The Tragic Story Of Big Star
Big Star never had a No.1 record – unless you count their debut album, which they titled "#1 Record" — and they only produced three albums in their original incarnation, but they're one of the most acclaimed and adored bands in rock history. Formed in the early 1970s in Memphis by former teen idol Alex Chilton and difficult-to-categorize singer-songwriter Chris Bell (with Jody Stephens and Andy Hummel comprising its most lasting lineup), Big Star is credited with the creation of "power pop" (via Manet), combining shimmering and jangly guitars with hard-rock crunch and endless catchy hooks. None of their music ever sold well, but it inspired the next generation of bands — R.E.M., the Bangles, and the Replacements are among the many bands who cite Big Star as a formative influence, while they're probably best known for the original version of "In the Street," later used as the theme song to "That '70s Show."
In part because of the tragedy, loss, and what-might-have-been that surrounds Big Star and its members, the band has become legendary, responsible for a small but complex, alternately joyful, haunting, and resonant songs from the past that the world just wasn't ready to hear. Here's a look into the sad saga of Big Star.
Both of Alex Chilton's brothers died young
Alex Chilton was largely raised in Memphis, and he had three siblings, including a brother named Reid, 11 years his senior. One day in 1954, when Alex was three years old and Reid was 14, the elder Chilton brother climbed a tree in the backyard of the family's home, only to slip during the activity and fall quickly and hard onto the ground below. Reid Chilton didn't break any bones, but he was immediately rendered unconscious and, while hospitalized, lay in a coma for three days.
"My recollection is that the doctor told my parents that anytime anyone is unconscious for that length of time, there's some brain damage that might show up at some future point," sister Cecelia Chilton said in "A Man Called Destruction." But when Reid awoke, he seemed fine, neurologically speaking. Reid Chilton wasn't fine. He would go on to suffer seizures, and in 1957, when he was 17 years old, Reid had a seizure while taking a bath, and he drowned. The children's mother, and 6-year-old Alex, discovered the body.

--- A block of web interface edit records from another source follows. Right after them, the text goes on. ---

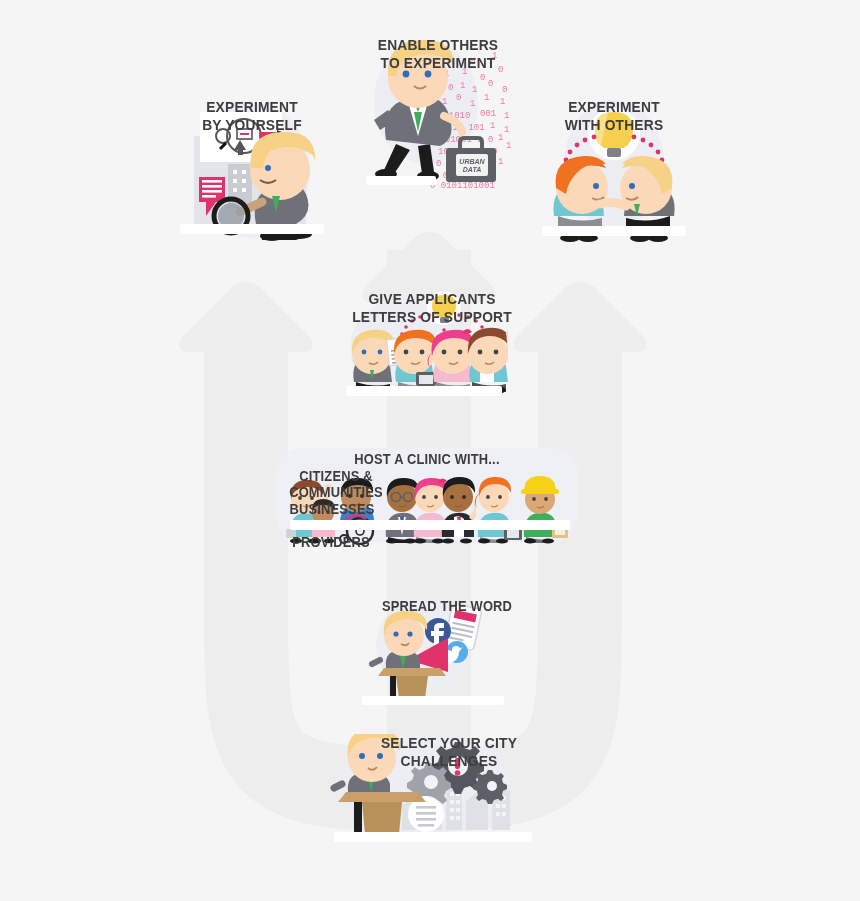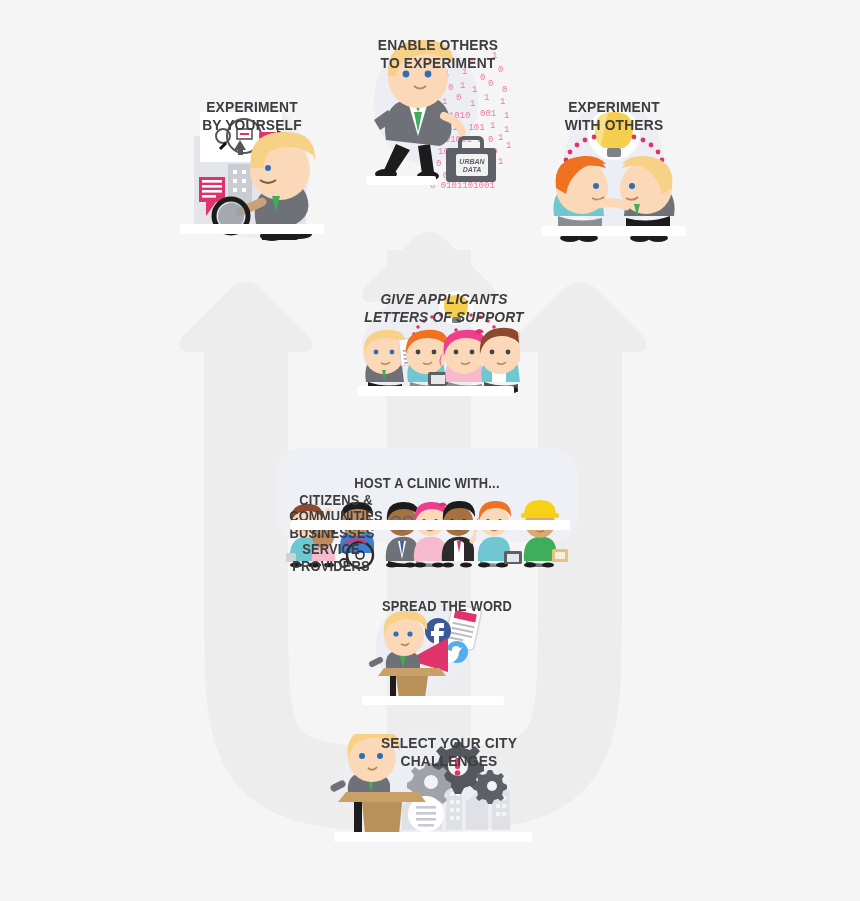--- a/index.html
+++ b/index.html
@@ -282,7 +282,7 @@
 with others</div>
   </div>
 
-  <div class="node" style="left:352px;top:290px;width:168px;height:140px;font-style:italic;">
+  <div class="node" style="left:340px;top:290px;width:168px;height:140px;">
     <svg class="art" style="left:0;top:0;" width="168" height="106" viewBox="0 0 168 106">
       <ellipse cx="66" cy="58" rx="56" ry="50" fill="#eceef3"></ellipse>
 

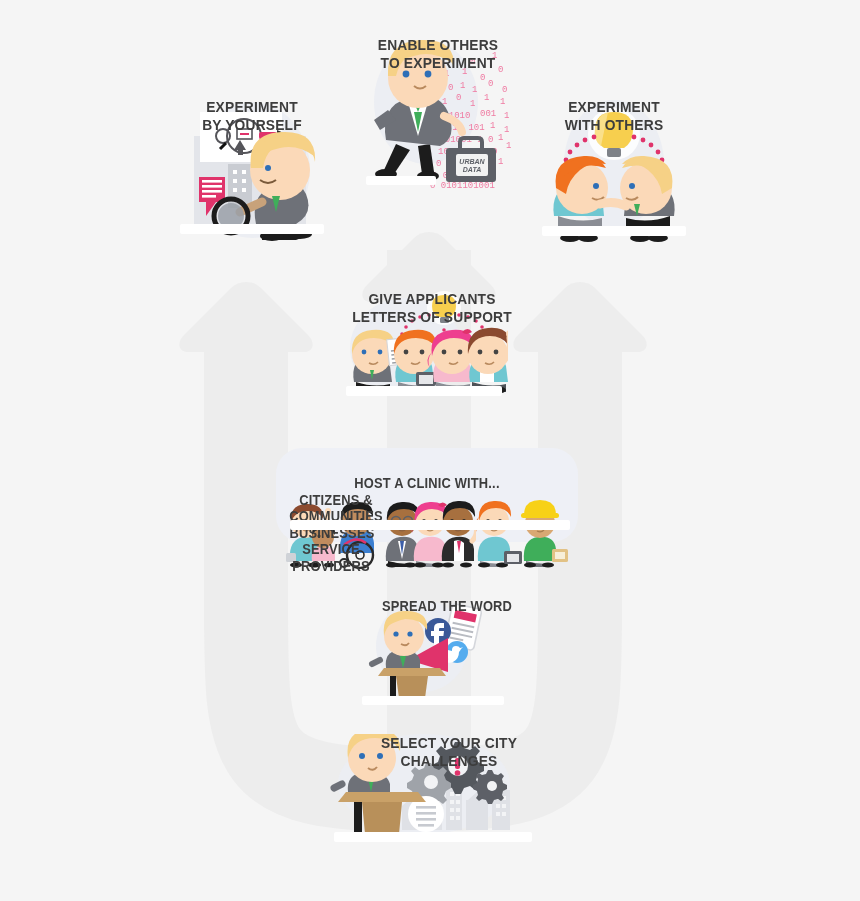--- a/index.html
+++ b/index.html
@@ -382,7 +382,7 @@
 
   <div class="panel" style="left:276px;top:448px;width:302px;height:94px;"></div>
 
-  <div class="node" style="left:276px;top:475px;width:302px;height:125px;">
+  <div class="node" style="left:276px;top:451px;width:302px;height:125px;">
     <div class="label" style="left:0;top:4px;width:302px;font-size:14px;">Host a clinic with...</div>
 
     <svg class="art" style="left:8px;top:22px;" width="100" height="72" viewBox="0 0 100 72">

Another brother, Howard Chilton, lived next door to Alex Chilton when the latter lived in New Orleans in the 1980s and 1990s. After grappling with some long-term health issues, Howard suffered a heart attack at home in June 1992 and died at the age of 46.
The release of #1 Record was so botched that Big Star fell apart
Big Star's first LP, "#1 Record," was released in August 1972 and rock critics wildly praised it then and forever, with it landing in Rolling Stone's list of the best albums ever made. However, even if the general public wanted to hear the album upon its initial release, it was very difficult to do so. Big Star's label, Ardent Records, was a newly formed subsidiary of Stax Records, an influential, Memphis-based producer and distributor of soul and R&B music. According to Vice, executives at Stax didn't know how to market a rock record, lacking the channels and correct (or enough) personnel to do so, and it utilized an arcane and outdated album distribution system. Besides, in 1972, the company's attentions were directed at marketing Isaac Hayes' hit "Hot Buttered Soul." In essence, Stax and Ardent couldn't get "#1 Record" into very many stores, and sales suffered, registering it as a commercial flop.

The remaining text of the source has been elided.